Tapan Bhatt:  Focus on the problem you are trying to solve.  It’s not about how to make sense of every bit of the data.  It’s how can you use that data to solve your problems.  For example, one issue may be regulating security problems to better protect patient privacy.  You have a deluge of information coming from all these connected devices that have been introduced across the hospital.  So the problem you are trying to solve is how are physicians using these devices?  How are they making sense of the information provided by those devices?  And that can help you put policies in place to regulate privacy accordingly.  So it’s not about just trying to make sense of all the data that you have.  But to put data in the context of the problems you are trying to solve.

Healthcare Informatics:  How can an operational intelligence platform lower costs and improve the quality of patient care?

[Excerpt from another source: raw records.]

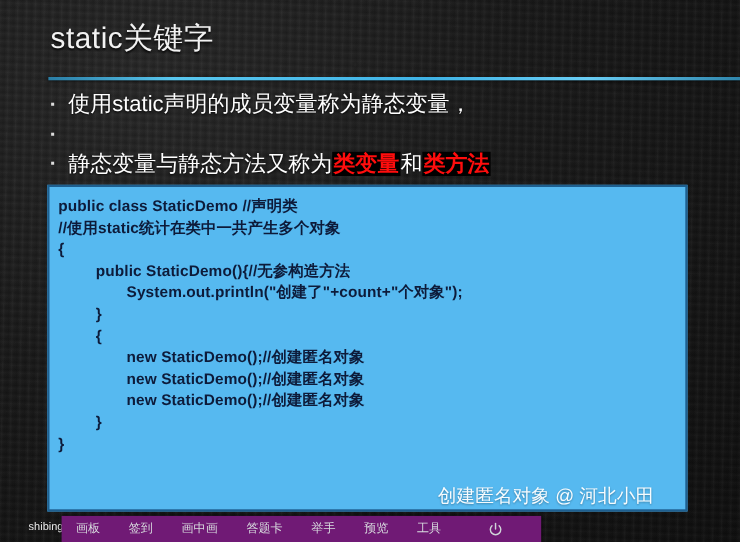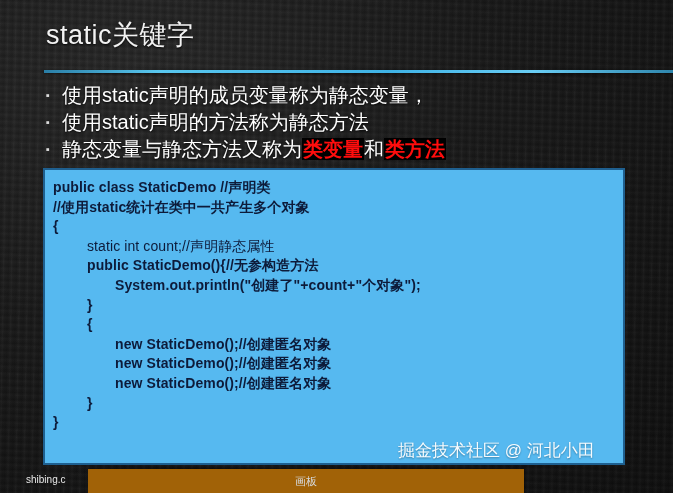"使用static声明的方法称为静态方法" span.bullet-text { html: <span>使用static声明的方法称为静态方法</span> -> none }
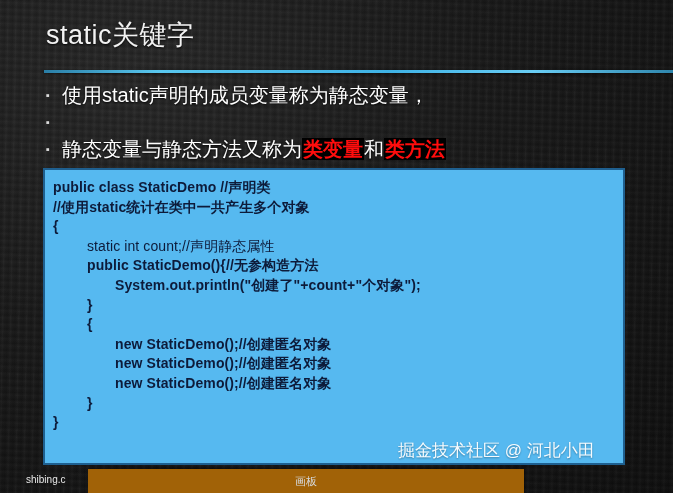"static int count;//声明静态属性" div.code-line { html: <div><span>static int count;//声明静态属性</span></div> -> none }
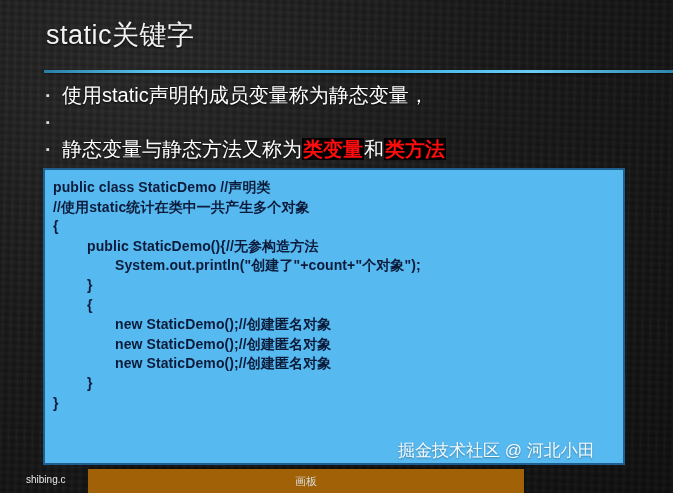"掘金技术社区 @ 河北小田" div.watermark { text: 掘金技术社区 -> 创建匿名对象 }
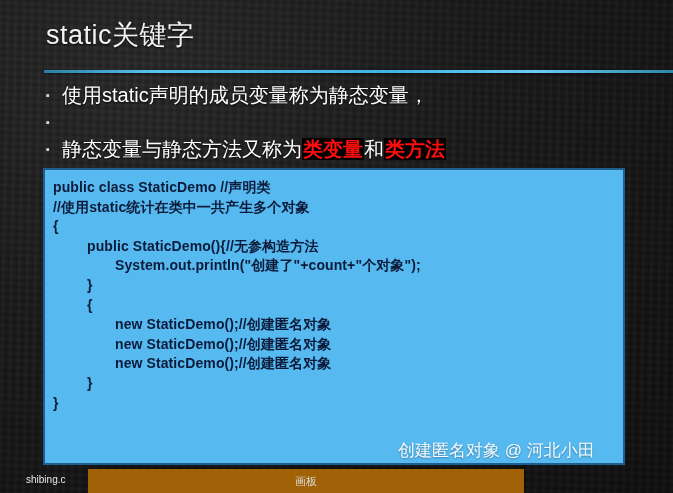"画板" .toolbar { background: #a16207 -> #701a75; flex-direction: column -> none; left: 88px -> 56px }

Randy Rosshirt:  You have to be able to understand where you need to improve efficiencies and make better decisions about care.  And doing that requires having the right information at the right place at the right time.  You get that by bringing data together in real-time.  By creating context around the decision that needs to be made—whether it’s about better schedule or an investment on an expensive piece of equipment.  

Healthcare Informatics:  Healthcare presents an ever-changing landscape.  How can Splunk help healthcare organizations keep up with such a dynamic environment?

Randy Rosshirt:  Splunk helps “future-proof” your environment.  As things change, regulations and problems and needs, Splunk adapts to new data quicker than anything.  With Splunk, you can keep indexing new data even if it’s changed, correct it at search time, or look at it differently at search time.  But nothing affects the collection of data.  So it works very well in a dynamic, changing environment.  And, because of that, it has tremendous potential—and be the kind of technology that can help make the transformation of healthcare in this country work.